Pertemuan kedua menteri luar negeri itu terjadi di sela-sela sidang ke-79 Majelis Umum Perserikatan Bangsa-Bangsa (UNGA) di New York dan hanya beberapa jam setelah Hizbullah mengonfirmasi bahwa pemimpin kelompok bersenjata ini di Lebanon, Sayyed Hassan Nasrallah, tewas pada 27 September dalam serangan udara Israel di wilayah selatan ibu kota Beirut.
Menurut Kementerian Luar Negeri Mesir, dalam pertemuan tersebut, menteri luar negeri kedua negara membahas perkembangan berbahaya di Jalur Gaza, Tepi Barat, dan Lebanon, dalam konteks eskalasi aktivitas militer Israel yang berdampak pada keamanan di kawasan Timur Tengah.
Kairo telah berulang kali meminta masyarakat internasional untuk menekan Israel agar mengakhiri konflik di Gaza, yang telah menewaskan dan melukai lebih dari 140.000 warga Palestina, sebagian besar anak-anak dan wanita, menghancurkan sebagian besar infrastruktur Gaza dan membuat sebagian besar penduduknya mengungsi sejak 7 Oktober 2023.
Mesir juga mengutuk serangan udara Israel baru-baru ini di Lebanon, yang menewaskan lebih dari 700 orang dan melukai ratusan lainnya, dan mengatakan bahwa serangan itu merupakan pelanggaran terang-terangan terhadap kedaulatan Lebanon.
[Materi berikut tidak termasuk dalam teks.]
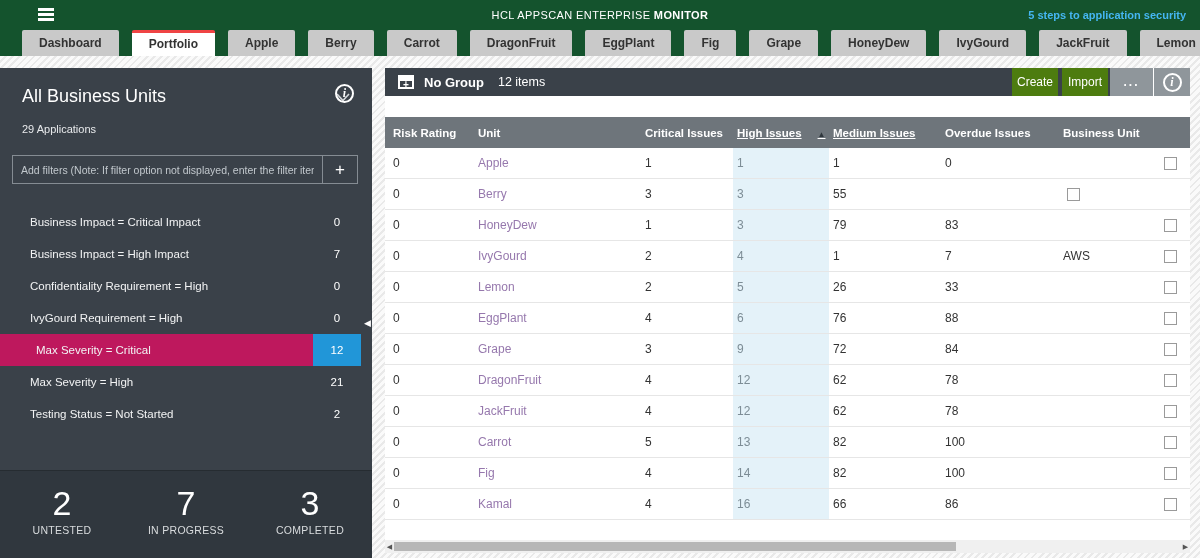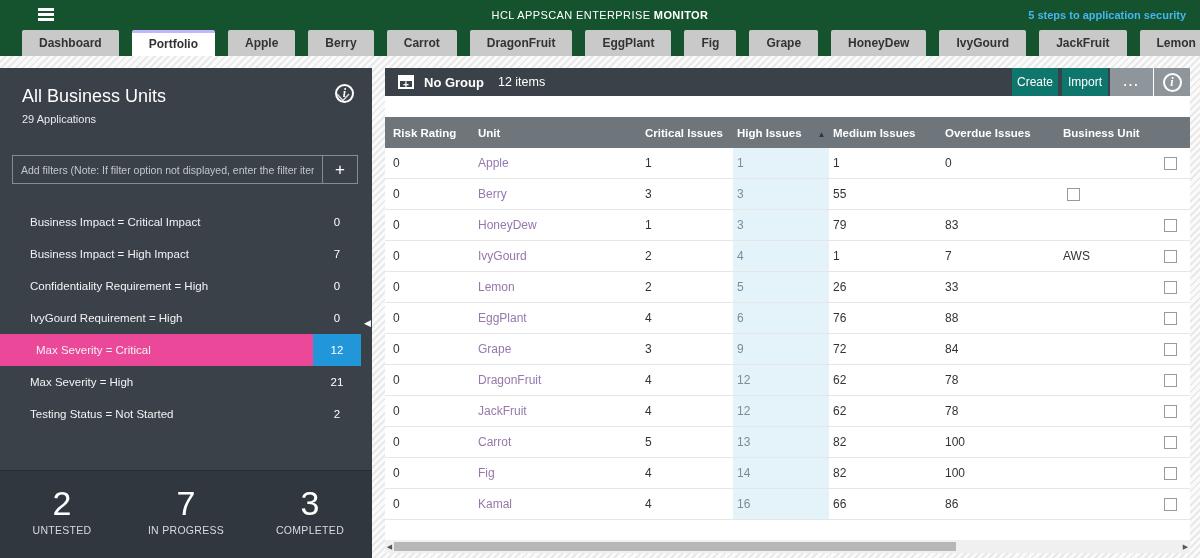--- a/index.html
+++ b/index.html
@@ -15,47 +15,47 @@
   .hamburger { position:absolute; left:38px; top:8px; width:16px; height:13px; cursor:pointer; }
   .hamburger span { display:block; height:2.5px; background:#fff; margin-bottom:2.5px; }
   .title { position:absolute; left:0; right:0; top:9px; text-align:center; color:#fff; font-size:11px; letter-spacing:.4px; }
   .title b { font-weight:bold; }
   .toplink { position:absolute; right:14px; top:9px; color:#45b6f2; font-size:11px; font-weight:bold; cursor:pointer; }
 
   
   .tabs { position:absolute; left:22px; top:30px; display:flex; align-items:flex-end; height:26px; gap:13px; }
   .tab { height:26px; line-height:26px; padding:0 17px; background:#c9c9c9; color:#333;
          font-size:12px; font-weight:bold; border-radius:2px 2px 0 0; cursor:pointer; white-space:nowrap; }
-  .tab.active { background:#fff; border-top:3px solid #c4b5fd; line-height:23px; }
+  .tab.active { background:#fff; border-top:3px solid #ef4444; line-height:23px; }
 
   
   .sidebar { position:absolute; left:0; top:68px; width:372px; height:490px; background:#3a4149; color:#fff; }
   .sb-head { position:relative; padding:18px 0 0 22px; }
   .sb-title-row { display:flex; align-items:center; }
   .sb-title { font-size:18px; font-weight:normal; }
   .sb-chevron { margin-left:auto; margin-right:22px; cursor:pointer; }
   .info-circle { width:19px; height:19px; border:2px solid #fff; border-radius:50%; color:#fff;
                  font-family:"Liberation Serif", serif; font-style:italic; font-weight:bold; font-size:12px;
                  text-align:center; line-height:15px; cursor:pointer; }
   .sb-info { position:absolute; right:18px; top:16px; }
-  .sb-sub { font-size:11px; margin-top:6px; color:#e8eaec; }
+  .sb-sub { font-size:11px; margin-top:16px; color:#e8eaec; }
 
   .filter-box { position:absolute; left:12px; top:87px; width:346px; height:29px; border:1px solid #858c93;
                 display:flex; align-items:stretch; }
   .filter-input { flex:1; background:transparent; border:none; outline:none; color:#e8eaec;
                   font-size:10.5px; padding:0 8px; font-family:"Liberation Sans", sans-serif; }
   .filter-input::placeholder { color:#c2c8cd; opacity:1; }
   .filter-add { width:35px; border-left:1px solid #858c93; color:#fff; font-size:17px; font-weight:normal;
                 display:flex; align-items:center; justify-content:center; cursor:pointer; }
 
   .filter-list { position:absolute; left:0; top:138px; width:361px; }
   .filter-row { height:32px; display:flex; align-items:center; padding-left:30px; cursor:pointer; }
   .filter-row .flabel { font-size:11.5px; color:#f2f3f4; }
   .filter-row .fcount { margin-left:auto; width:48px; height:32px; line-height:32px; text-align:center; font-size:11.5px; }
-  .filter-row.selected { background:#ec4899;padding-left:36px; }
+  .filter-row.selected { background:#be185d;padding-left:36px; }
   .filter-row.selected .fcount { background:#2196d8; }
 
   .collapse-arrow { position:absolute; right:1px; top:250px; color:#fff; font-size:9px; cursor:pointer; }
 
   .sb-stats { position:absolute; left:0; bottom:0; width:372px; height:88px; background:#30373e;
               border-top:1px solid #262c31; display:flex; padding-top:14px; }
   .stat { flex:1; text-align:center; }
   .stat .num { font-size:34px; font-weight:normal; color:#fff; line-height:36px; }
   .stat .lbl { font-size:10.5px; color:#d9dcde; margin-top:3px; letter-spacing:.3px; }
 
@@ -64,27 +64,27 @@
 
   .toolbar { position:relative; height:28px; background:#3a4149; color:#fff; display:flex; align-items:center; }
   .group-icon { width:16px; height:14px; border:2px solid #fff; position:relative; margin:0 10px 0 13px; }
   .group-icon::before { content:""; position:absolute; top:0; left:0; right:0; height:4px; background:#fff; }
   .group-icon::after { content:"+"; position:absolute; bottom:-3px; left:50%; transform:translateX(-50%);
                        color:#fff; font-size:10px; font-weight:bold; }
   .group-label { font-size:13px; font-weight:bold; }
   .items-label { font-size:12.5px; margin-left:14px; }
   .tb-right { margin-left:auto; display:flex; height:28px; align-items:stretch; }
   .btn { font-size:12px; color:#fff; display:flex; align-items:center; justify-content:center; cursor:pointer; }
-  .btn-blue { background:#0f766e; width:46px; margin-left:4px; }
+  .btn-blue { background:#4d7c0f; width:46px; margin-left:4px; }
   .btn-dots { background:#8f969b; width:43px; margin-left:2px; letter-spacing:2px; font-weight:bold; }
   .btn-info { background:#8f969b; width:37px; border-left:1px solid #fff; }
 
   .thead { display:grid; grid-template-columns:93px 167px 88px 96px 116px 118px 97px 1fr;
            height:31px; background:#6e757b; color:#fff; font-size:11.5px; font-weight:bold; align-items:center;margin-top:21px; }
-  .thead .c1 { padding-left:8px; } .thead .c4,.thead .c5 { padding-left:4px; }
+  .thead .c1 { padding-left:8px; } .thead .c4,.thead .c5 { padding-left:4px;text-decoration:underline; }
   .sort { font-size:8px; color:#2f363c; margin-left:16px; }
 
   .trow { display:grid; grid-template-columns:93px 167px 88px 96px 116px 118px 97px 1fr;
           height:31px; border-bottom:1px solid #e6e6e6; font-size:12px; color:#333; background:#fff; }
   .trow > div { line-height:30px; }
   .trow .c1 { padding-left:8px; }
   .trow .c2 { color:#9678ad; cursor:pointer; }
   .trow .c4 { background:#e4f2f9; color:#7d8d96; padding-left:4px; }
   .trow .c5 { padding-left:4px; }
   .cbwrap { display:flex; align-items:center; justify-content:flex-start; }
Menurut Kantor Berita Xinhua , pada tanggal 28 September, Bapak Stephane Dujarric - juru bicara Sekretaris Jenderal Perserikatan Bangsa-Bangsa Antonio Guterres, mengatakan bahwa Bapak Guterres menyatakan "keprihatinan yang sangat besar" tentang eskalasi dramatis situasi di Beirut dalam 24 jam terakhir.
"Siklus kekerasan ini harus segera diakhiri, dan semua pihak harus menjauh dari ambang bencana," tegas juru bicara Stephane Dujarric.
"Rakyat Lebanon, rakyat Israel, dan juga seluruh kawasan, tidak mampu menanggung perang skala penuh," ujar Dujarric.
Sementara itu, banyak negara Muslim juga mengutuk pelanggaran Israel terhadap kedaulatan Lebanon ketika negara Yahudi itu menyerang ibu kota Beirut untuk membunuh pemimpin Hizbullah.
Pertempuran lintas perbatasan antara Israel dan Hizbullah telah terjadi hampir setiap hari sejak konflik di Jalur Gaza meletus pada Oktober 2023. Hizbullah menyerang Israel sebagai bentuk dukungan terhadap Hamas, yang mendorong Tel Aviv untuk membalas berulang kali.
Resolusi Dewan Keamanan 1701 membantu mengakhiri perang Israel-Hizbullah tahun 2006, di mana Hizbullah melancarkan serangan lintas perbatasan yang menewaskan tiga tentara Israel dan menyandera dua orang. Israel segera melancarkan serangan ke Lebanon selatan. Selama 33 hari, pertempuran tersebut menewaskan sekitar 1.200 orang dan menyebabkan satu juta orang mengungsi di Lebanon. Israel mencatat lebih dari 160 kematian dan 500.000 orang mengungsi.
Resolusi tersebut membentuk UNIFIL dan meminta pemerintah Lebanon dan UNIFIL untuk mengerahkan pasukan di Lebanon selatan dan melucuti senjata kelompok-kelompok bersenjata di wilayah tersebut. Hizbullah juga diminta untuk mundur dari Lebanon selatan, tetapi Hizbullah belum memenuhi komitmennya.
Hizbullah secara nominal merupakan kekuatan politik konstitusional yang sah dari komunitas Muslim Syiah di Lebanon. Sayap bersenjata kelompok ini beroperasi secara terpisah dari struktur LAF dan dianggap sebagai proksi Iran, bagian dari "poros perlawanan" yang didukung Teheran terhadap Israel.